» **What is needed**
Word for word, print out all of the data, omitting every image.

[Entries taken from a collection]

%%

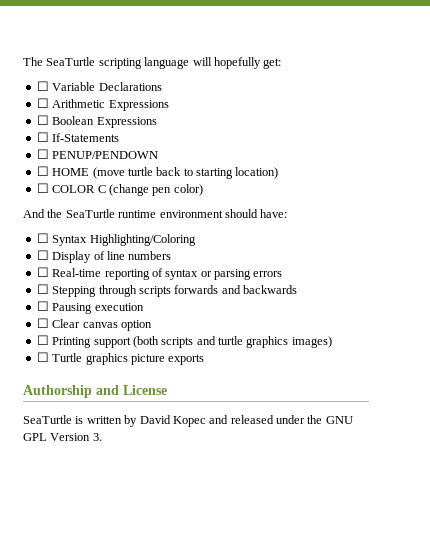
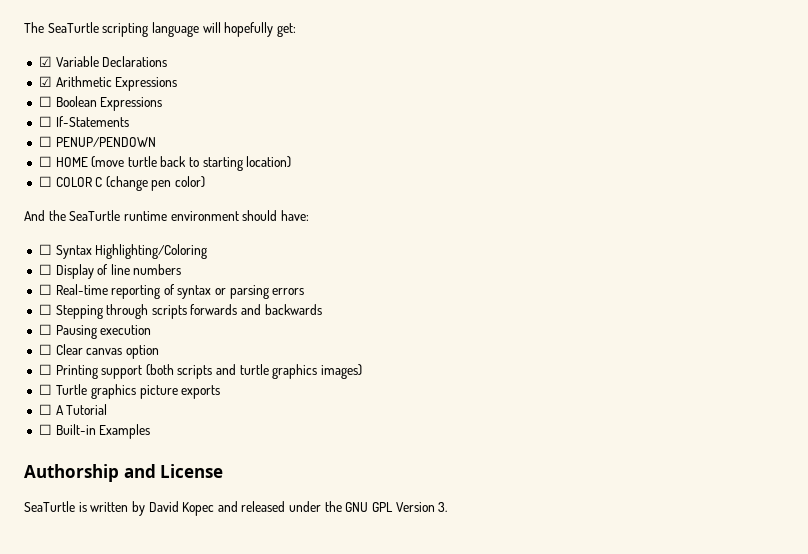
[36,81,49,91] ☐ -> [38,56,52,67] ☑
[36,98,49,108] ☐ -> [38,76,52,87] ☑
(205, 359) none -> [38,404,108,415] [38,424,151,439] // ☐ A Tutorial // ☐ Built-in Examples

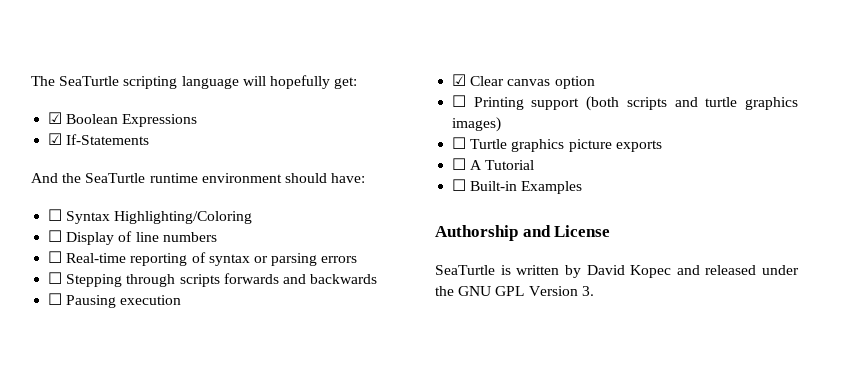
[55,56,168,67] [38,76,178,91] [38,96,52,107] Variable Declarations // ☑ Arithmetic Expressions // ☐ -> (63, 118) none
[38,116,52,127] ☐ -> [48,133,63,145] ☑
[38,136,156,147] [38,156,292,171] [38,176,206,191] // ☐ PENUP/PENDOWN // ☐ HOME (move turtle back to starting location) // ☐ COLOR C (change pen color) -> (150, 139) none
[38,344,52,355] ☐ -> [452,74,467,86] ☑

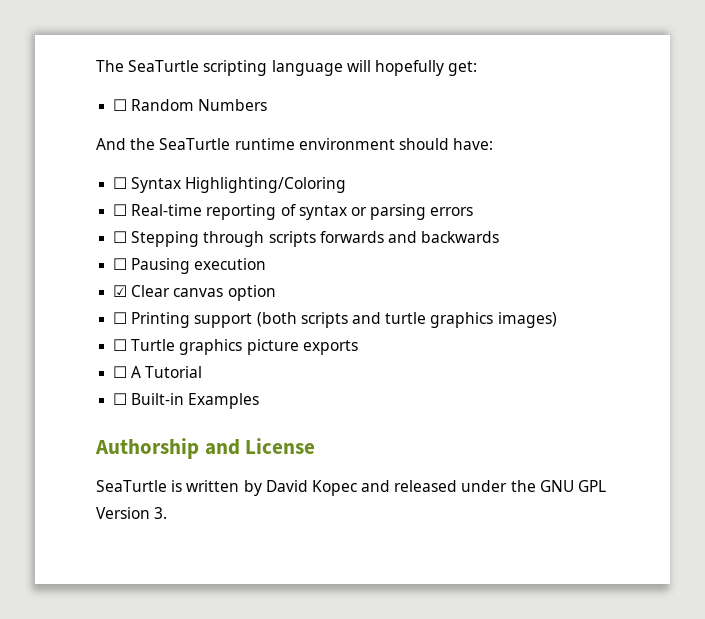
[48,112,198,127] [48,133,150,145] ☑ Boolean Expressions // ☑ If-Statements -> [113,99,268,111] ☐ Random Numbers
[48,230,217,245] // ☐ Display of line numbers -> (347, 185) none

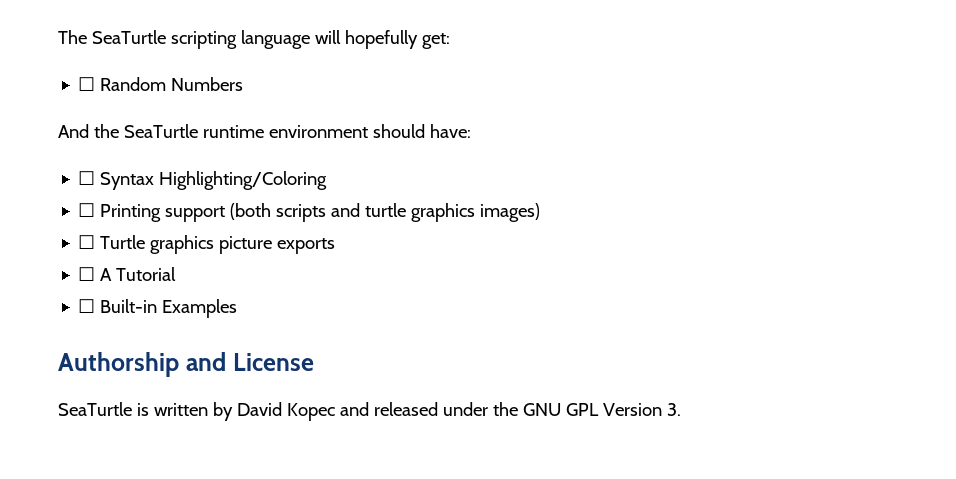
[113,204,474,220] [113,231,500,247] [113,258,267,274] [113,285,276,301] // ☐ Real-time reporting of syntax or parsing errors // ☐ Stepping through scripts forwards and backwards // ☐ Pausing execution // ☑ Clear canvas option -> (328, 180) none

%%

» **Exercise answer**
[36,81,49,91] ☐ -> [38,56,52,67] ☑
[36,98,49,108] ☐ -> [38,76,52,87] ☑
(205, 359) none -> [38,404,108,415] [38,424,151,439] // ☐ A Tutorial // ☐ Built-in Examples

[55,56,168,67] [38,76,178,91] [38,96,52,107] Variable Declarations // ☑ Arithmetic Expressions // ☐ -> (63, 118) none
[38,116,52,127] ☐ -> [48,133,63,145] ☑
[38,136,156,147] [38,156,292,171] [38,176,206,191] // ☐ PENUP/PENDOWN // ☐ HOME (move turtle back to starting location) // ☐ COLOR C (change pen color) -> (150, 139) none
[38,344,52,355] ☐ -> [452,74,467,86] ☑

[48,112,198,127] [48,133,150,145] ☑ Boolean Expressions // ☑ If-Statements -> [113,99,268,111] ☐ Random Numbers
[48,230,217,245] // ☐ Display of line numbers -> (347, 185) none

[113,204,474,220] [113,231,500,247] [113,258,267,274] [113,285,276,301] // ☐ Real-time reporting of syntax or parsing errors // ☐ Stepping through scripts forwards and backwards // ☐ Pausing execution // ☑ Clear canvas option -> (328, 180) none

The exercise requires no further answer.